4/5
CW: rape, murder, serial murder, and graphic descriptions of necrophilia and amputation of body parts
I feel like my list of content warnings really set the tone for this, didn’t it? But, really, Ann Rule does it again. This is the third book that I’ve read by her and, somehow, she manages to blow me away with each one.
This book covers a serial killer that I had never really heard of. At least, he wasn’t as high profile as Ted Bundy or Jeffrey Dahmer or John Wayne Gacy. His body count is relatively small and what he did isn’t as terrifying as the other men.
I first heard of Jerry Brudos when I watched Mindhunter. He’s the guy who’s in one episode who jerks off to the shoe they bring him. Remember now? That’s Jerry Brudos. In the show, he’s kind of treated like an idiot, like his crimes weren’t that bad when you compare them to Ed Kemper or Richard Speck.
But, Jerry Brudos killed four women. He started off attacking a couple of women as a teenager, taking pictures of them as something to get off on later. Brudos went to an asylum for a few years, then went out to start a family. By all means, he seemed relatively normal.
Yet, he killed four women and tried to abduct another. One of them, he cut off her foot. Another couple, he cut off their breasts and made molds of them. I did warn you in the content warnings that this might be discussed in here.
I really just can’t believe that I’ve never heard of him. He is a serial killer that I know I’m never going to get out of my mind after reading it because he followed the typical trajectory of serial killers. Yet, he operated before “serial killer” was a coined term. He was in jail by the time the interviews were started at the BSU (Behavioral Science Unit; now the BAU) at the FBI.

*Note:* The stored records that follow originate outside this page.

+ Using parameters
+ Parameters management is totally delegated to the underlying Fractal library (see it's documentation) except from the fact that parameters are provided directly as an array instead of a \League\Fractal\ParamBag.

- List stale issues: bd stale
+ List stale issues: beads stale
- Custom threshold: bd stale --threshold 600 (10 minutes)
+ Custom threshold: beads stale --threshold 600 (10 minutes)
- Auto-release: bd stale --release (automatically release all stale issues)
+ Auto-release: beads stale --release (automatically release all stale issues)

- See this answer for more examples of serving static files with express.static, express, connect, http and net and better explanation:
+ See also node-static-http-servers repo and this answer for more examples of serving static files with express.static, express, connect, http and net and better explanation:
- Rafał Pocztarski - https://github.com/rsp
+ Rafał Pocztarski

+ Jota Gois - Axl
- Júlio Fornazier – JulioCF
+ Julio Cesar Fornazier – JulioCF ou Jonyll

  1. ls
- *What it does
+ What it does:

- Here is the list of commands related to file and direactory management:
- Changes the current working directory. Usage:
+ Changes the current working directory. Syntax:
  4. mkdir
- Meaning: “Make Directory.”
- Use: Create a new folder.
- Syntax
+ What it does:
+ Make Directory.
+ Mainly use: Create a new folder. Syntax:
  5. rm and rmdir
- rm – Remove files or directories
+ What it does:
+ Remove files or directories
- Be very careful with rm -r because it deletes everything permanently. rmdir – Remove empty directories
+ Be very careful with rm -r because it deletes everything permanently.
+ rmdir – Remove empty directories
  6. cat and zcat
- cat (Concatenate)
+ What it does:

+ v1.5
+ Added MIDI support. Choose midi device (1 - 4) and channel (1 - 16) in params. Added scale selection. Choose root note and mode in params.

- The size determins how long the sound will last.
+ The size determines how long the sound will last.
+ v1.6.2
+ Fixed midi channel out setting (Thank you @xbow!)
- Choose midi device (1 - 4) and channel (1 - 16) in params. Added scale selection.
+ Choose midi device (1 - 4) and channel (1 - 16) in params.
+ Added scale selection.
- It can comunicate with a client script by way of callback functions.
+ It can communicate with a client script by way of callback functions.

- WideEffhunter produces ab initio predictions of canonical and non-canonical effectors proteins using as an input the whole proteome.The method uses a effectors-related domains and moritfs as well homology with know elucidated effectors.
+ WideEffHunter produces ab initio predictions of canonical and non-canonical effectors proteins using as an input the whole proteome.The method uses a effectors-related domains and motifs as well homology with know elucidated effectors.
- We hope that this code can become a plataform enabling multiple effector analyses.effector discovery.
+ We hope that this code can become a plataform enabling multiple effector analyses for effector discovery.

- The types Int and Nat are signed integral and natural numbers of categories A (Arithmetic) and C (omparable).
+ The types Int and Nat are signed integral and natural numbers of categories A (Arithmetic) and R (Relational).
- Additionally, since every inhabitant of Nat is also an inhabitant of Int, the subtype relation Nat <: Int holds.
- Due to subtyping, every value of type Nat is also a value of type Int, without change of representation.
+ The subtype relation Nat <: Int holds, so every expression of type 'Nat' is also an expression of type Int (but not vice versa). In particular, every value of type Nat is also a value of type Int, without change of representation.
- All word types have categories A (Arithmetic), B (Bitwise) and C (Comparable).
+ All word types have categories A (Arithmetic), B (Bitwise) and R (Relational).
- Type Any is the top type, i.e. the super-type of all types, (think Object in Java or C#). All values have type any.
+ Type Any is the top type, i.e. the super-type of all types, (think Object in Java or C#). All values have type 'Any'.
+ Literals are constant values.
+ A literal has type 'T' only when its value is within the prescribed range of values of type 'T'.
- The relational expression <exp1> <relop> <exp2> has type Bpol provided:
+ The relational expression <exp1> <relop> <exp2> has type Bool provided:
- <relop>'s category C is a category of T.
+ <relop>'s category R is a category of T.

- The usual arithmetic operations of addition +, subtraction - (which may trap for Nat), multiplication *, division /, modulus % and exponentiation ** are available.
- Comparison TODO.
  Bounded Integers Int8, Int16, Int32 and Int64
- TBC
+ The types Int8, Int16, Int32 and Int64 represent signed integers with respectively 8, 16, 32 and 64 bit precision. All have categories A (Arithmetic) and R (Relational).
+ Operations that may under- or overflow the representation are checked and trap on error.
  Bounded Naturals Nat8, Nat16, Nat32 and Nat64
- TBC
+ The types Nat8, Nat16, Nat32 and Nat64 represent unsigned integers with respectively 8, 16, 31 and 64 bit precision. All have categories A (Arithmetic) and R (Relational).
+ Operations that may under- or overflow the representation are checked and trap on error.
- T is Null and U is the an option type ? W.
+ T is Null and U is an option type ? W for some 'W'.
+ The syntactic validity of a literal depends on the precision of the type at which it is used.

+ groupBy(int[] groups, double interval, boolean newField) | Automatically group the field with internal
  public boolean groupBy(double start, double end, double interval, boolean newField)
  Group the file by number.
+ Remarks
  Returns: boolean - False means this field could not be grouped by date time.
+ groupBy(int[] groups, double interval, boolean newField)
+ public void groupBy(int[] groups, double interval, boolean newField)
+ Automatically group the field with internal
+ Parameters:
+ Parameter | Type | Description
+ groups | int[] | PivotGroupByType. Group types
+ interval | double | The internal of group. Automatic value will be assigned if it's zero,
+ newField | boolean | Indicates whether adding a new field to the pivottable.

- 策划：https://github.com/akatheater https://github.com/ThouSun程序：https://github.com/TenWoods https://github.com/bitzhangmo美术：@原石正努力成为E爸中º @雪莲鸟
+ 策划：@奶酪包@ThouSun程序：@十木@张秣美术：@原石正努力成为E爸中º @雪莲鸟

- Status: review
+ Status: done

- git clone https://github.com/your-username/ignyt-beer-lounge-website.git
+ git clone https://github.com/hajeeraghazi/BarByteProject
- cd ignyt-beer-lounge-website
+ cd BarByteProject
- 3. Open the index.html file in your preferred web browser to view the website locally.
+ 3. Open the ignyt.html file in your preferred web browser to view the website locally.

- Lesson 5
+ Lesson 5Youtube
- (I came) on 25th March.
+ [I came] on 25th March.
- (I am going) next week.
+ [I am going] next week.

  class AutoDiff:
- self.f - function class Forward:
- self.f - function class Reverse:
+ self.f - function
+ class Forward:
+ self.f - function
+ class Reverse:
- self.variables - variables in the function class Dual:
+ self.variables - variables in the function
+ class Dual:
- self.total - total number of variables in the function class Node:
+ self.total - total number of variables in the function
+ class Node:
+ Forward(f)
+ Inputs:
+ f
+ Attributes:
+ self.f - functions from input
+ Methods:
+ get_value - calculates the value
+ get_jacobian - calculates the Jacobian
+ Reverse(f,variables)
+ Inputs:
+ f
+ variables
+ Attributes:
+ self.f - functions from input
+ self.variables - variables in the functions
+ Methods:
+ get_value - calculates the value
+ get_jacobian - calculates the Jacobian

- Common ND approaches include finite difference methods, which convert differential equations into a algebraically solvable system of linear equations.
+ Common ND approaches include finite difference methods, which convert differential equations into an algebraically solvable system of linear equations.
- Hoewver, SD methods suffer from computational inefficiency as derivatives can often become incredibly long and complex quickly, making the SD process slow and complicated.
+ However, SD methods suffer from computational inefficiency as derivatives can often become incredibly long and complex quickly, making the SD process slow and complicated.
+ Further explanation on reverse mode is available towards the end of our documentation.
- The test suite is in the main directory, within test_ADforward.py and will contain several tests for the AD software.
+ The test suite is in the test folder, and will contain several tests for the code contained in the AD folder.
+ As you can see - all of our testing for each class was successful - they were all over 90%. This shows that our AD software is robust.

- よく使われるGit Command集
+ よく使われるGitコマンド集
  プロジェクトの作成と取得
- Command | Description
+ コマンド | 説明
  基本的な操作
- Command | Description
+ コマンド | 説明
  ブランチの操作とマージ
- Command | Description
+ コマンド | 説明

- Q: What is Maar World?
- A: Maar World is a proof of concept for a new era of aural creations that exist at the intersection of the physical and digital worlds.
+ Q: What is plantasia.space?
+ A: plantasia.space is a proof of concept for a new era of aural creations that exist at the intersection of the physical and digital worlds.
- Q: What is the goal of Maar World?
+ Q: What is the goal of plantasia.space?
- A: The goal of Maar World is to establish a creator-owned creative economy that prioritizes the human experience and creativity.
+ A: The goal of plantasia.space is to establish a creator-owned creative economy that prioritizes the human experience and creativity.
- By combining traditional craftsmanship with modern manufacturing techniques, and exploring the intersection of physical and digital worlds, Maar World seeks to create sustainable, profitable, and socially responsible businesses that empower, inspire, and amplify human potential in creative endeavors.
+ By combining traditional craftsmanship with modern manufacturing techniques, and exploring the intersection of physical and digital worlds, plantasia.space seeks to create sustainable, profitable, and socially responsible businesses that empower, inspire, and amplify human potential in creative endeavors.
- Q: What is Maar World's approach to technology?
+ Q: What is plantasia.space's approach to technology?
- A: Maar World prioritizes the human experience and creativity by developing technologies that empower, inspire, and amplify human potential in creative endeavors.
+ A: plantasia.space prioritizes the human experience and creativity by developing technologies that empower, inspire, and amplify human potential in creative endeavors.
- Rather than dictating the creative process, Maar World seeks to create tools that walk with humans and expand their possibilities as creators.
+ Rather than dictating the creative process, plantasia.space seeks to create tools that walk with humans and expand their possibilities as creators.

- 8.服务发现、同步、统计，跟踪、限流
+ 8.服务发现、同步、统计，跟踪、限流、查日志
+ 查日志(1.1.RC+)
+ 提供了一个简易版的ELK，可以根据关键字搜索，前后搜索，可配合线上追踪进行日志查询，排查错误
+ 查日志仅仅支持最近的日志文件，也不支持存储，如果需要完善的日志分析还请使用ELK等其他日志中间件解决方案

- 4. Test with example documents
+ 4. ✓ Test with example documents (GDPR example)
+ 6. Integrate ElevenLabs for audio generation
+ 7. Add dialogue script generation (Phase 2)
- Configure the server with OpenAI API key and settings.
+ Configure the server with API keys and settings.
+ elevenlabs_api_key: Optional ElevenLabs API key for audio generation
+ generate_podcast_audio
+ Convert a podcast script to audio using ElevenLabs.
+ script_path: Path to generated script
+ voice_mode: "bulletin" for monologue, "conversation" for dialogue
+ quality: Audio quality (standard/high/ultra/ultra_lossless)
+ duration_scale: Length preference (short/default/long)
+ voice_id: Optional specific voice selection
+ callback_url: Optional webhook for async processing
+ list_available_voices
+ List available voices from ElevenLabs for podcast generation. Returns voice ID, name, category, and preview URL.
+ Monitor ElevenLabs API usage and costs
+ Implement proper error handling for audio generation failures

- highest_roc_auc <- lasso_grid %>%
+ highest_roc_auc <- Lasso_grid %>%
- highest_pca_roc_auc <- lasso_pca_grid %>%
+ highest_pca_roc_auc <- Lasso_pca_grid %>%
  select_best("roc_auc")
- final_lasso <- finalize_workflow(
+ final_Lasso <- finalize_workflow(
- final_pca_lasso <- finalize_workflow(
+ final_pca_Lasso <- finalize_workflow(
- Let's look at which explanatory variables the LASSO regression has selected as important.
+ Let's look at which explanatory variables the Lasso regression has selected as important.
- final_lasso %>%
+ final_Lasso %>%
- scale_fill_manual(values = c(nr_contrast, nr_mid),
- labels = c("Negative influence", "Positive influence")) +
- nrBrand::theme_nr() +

I think it’s just interesting how history has forgotten him. Despite killing four women and mutilating their bodies post-mortem, he has been eclipsed by later serial killers that operated after they started getting noticed more and we started seeing them everywhere as a society. When I was reading this, he sounds like every other serial killer I’ve heard of, except that he had a foot fetish and that fetish escalated to new heights, then his fantasies about women evolved over the years.
If you’re into this topic, I really do suggest this book. I don’t think that it’s aged too well in some areas — public opinion has changed about biological males wearing women’s clothing, after all; people in drag is pretty damn accepted and celebrated, and it’s not seen as sexual deviancy to the same extent that it was — but the book is damn good. It covers a case that people just don’t hear about anymore.
Have you read this one?
Which serial killer do you wish was talked about more?